Tuesday, March 22, 2016

Trusting God ... but how much?

Let's put this in context:
Let's say that there was a chapter in one of Paul's Epistles where he tells us that God says to submerge ourselves in water completely ... it's a new commandment, let's say. And now let's say as believers we are all standing around a lake. Which type of believer would you be?

Would you be on the dock with your feet dipping into the water?

Would you be wading into the water up to the hip?

Or would you be - like me at times - up to the neck, but with your head still above water, because you don't fully trust?

This is how it seems I live my life. I want to be fully submerged. I sprint into the water only to get to shoulder depth without dunking my head beneath the surface.

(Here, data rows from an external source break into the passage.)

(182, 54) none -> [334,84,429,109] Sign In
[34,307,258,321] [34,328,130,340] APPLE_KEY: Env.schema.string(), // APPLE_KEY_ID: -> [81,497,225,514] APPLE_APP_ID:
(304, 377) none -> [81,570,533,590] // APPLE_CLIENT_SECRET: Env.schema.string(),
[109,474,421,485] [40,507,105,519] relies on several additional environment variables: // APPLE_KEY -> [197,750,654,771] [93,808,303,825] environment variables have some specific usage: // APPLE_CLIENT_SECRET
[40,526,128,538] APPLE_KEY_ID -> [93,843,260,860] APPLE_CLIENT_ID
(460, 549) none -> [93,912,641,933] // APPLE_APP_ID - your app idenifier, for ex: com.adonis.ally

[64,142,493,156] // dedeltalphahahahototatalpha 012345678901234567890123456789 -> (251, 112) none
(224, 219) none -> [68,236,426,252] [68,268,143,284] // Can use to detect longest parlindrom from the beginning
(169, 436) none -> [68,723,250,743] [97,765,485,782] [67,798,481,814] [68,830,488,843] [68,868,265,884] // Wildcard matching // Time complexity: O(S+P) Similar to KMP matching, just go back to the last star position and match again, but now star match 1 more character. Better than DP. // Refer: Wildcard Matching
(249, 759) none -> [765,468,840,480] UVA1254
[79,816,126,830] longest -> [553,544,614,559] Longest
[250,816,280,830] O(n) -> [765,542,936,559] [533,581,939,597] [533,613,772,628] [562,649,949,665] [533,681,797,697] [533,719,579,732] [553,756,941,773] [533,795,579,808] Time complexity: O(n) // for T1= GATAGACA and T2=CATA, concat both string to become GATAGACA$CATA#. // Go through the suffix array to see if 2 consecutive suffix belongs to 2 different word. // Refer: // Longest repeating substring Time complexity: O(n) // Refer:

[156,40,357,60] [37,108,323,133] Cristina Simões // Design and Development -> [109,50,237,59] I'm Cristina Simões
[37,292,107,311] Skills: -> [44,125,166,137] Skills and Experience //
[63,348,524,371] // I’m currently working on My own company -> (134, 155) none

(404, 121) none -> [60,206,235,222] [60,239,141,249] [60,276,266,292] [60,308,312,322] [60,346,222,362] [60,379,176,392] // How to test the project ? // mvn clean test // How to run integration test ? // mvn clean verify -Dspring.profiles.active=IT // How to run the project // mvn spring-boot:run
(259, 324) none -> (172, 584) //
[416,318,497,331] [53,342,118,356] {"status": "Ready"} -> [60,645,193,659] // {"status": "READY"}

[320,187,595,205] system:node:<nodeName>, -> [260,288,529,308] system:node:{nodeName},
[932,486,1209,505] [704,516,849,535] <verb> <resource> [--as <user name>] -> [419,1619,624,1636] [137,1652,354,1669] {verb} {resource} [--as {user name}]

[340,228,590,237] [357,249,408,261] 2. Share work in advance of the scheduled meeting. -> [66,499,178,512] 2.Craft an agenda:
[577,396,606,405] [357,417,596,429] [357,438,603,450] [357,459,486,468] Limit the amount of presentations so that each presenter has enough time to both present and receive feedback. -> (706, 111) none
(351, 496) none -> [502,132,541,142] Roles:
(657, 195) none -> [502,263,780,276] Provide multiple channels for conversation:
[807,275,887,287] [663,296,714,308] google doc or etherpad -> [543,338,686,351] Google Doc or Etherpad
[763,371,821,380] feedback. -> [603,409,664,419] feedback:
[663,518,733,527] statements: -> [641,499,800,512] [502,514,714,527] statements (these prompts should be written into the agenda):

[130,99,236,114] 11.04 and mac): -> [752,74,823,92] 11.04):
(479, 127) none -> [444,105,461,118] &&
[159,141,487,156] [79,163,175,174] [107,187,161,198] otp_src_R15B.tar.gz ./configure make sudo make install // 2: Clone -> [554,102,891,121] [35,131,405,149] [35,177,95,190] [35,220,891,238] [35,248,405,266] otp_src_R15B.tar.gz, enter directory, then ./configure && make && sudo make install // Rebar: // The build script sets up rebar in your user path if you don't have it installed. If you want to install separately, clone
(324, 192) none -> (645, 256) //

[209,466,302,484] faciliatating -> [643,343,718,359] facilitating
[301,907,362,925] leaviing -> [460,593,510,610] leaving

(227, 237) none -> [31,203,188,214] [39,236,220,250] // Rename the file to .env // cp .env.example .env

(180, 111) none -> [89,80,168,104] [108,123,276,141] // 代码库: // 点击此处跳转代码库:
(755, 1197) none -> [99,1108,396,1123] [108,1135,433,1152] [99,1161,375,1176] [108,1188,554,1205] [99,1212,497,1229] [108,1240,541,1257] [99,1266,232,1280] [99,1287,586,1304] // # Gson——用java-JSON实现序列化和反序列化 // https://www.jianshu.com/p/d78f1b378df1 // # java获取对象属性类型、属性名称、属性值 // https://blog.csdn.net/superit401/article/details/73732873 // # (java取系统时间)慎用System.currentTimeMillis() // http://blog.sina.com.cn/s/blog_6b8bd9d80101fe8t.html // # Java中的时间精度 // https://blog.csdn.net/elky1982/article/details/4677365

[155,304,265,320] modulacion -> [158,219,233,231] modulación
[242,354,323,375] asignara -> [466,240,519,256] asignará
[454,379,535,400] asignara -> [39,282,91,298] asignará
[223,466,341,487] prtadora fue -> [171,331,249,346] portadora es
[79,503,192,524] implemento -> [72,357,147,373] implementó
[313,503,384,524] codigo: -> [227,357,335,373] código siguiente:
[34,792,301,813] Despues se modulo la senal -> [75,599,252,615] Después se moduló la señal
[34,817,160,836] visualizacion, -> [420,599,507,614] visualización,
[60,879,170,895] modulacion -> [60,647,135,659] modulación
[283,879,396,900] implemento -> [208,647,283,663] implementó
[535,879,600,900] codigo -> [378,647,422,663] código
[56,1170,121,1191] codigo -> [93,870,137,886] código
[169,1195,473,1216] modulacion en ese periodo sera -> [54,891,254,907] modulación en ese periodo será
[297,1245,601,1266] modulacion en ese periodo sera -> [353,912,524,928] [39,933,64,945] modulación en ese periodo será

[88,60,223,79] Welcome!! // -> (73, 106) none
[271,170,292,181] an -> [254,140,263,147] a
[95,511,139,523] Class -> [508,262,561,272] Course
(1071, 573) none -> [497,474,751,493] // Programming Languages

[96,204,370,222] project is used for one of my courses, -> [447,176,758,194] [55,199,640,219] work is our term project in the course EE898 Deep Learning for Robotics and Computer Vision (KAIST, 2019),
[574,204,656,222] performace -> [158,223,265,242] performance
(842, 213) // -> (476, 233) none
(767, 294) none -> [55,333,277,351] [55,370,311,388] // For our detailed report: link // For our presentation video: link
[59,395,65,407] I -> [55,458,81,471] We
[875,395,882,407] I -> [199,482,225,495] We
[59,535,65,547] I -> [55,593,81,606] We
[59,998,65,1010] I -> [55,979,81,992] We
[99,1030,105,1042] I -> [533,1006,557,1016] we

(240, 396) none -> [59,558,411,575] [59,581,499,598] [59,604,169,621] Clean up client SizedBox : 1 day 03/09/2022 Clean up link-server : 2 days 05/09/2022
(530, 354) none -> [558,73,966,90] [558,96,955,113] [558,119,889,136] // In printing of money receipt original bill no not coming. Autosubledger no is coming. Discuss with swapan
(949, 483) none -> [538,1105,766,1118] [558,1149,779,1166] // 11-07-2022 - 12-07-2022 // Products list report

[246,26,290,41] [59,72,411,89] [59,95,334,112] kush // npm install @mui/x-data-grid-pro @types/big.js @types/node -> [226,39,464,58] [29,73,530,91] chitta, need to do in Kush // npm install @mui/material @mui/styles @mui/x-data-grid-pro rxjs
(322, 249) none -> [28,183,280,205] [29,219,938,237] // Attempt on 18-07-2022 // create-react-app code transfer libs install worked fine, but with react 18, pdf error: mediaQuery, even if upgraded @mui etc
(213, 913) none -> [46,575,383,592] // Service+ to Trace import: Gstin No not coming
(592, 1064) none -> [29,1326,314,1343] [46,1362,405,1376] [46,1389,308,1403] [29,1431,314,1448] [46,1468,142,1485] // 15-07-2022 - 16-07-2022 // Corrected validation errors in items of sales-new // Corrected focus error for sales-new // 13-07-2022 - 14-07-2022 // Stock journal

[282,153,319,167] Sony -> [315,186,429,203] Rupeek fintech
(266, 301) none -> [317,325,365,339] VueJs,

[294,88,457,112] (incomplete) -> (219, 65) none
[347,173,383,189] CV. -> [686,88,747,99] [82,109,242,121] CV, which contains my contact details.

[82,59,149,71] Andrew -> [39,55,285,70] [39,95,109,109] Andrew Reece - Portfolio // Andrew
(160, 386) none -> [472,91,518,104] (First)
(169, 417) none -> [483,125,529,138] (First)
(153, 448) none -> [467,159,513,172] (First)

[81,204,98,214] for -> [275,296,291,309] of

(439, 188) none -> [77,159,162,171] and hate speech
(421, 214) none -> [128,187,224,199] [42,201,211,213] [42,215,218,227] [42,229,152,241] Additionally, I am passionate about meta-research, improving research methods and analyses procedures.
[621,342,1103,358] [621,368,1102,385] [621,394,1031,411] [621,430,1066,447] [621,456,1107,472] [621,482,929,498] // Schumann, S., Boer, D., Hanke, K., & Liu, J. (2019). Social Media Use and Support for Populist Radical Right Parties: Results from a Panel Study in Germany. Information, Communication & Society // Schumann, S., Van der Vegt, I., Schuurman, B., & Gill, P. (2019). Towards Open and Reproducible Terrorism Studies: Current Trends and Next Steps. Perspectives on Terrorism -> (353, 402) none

Why?

The answer is simple, and equally pitiful. I like my oxygen. I like the comfort of the world. While I say outwardly that I fully trust Him and that He will provide, I find myself not fully trusting, subconsciously, even though I want to.

God is asking us to plunge, not just beneath the surface, but deep down into the depths of His way.

What stops you? He promises blessings for those who trust and obey. Why do we have a doubt for even a moment?

Lord I ask for your strength. I ask for you to give me a full trust in you. That sounds crazy in my worldly mind to ask you to give me the trust in you that I need. But I find myself failing over and over and over again. I know that none of the comfort that I have matters. It is all just a chasing of the wind that will never fulfill. God, I ask that you shove me out of my comfort zone and onto your path for me. This scares me to death, but I ask this in the name of Jesus, my Lord and Savior, in the name of God the Father, the Creator of all things, and in the name of the Holy Spirit, my counselor. Amen.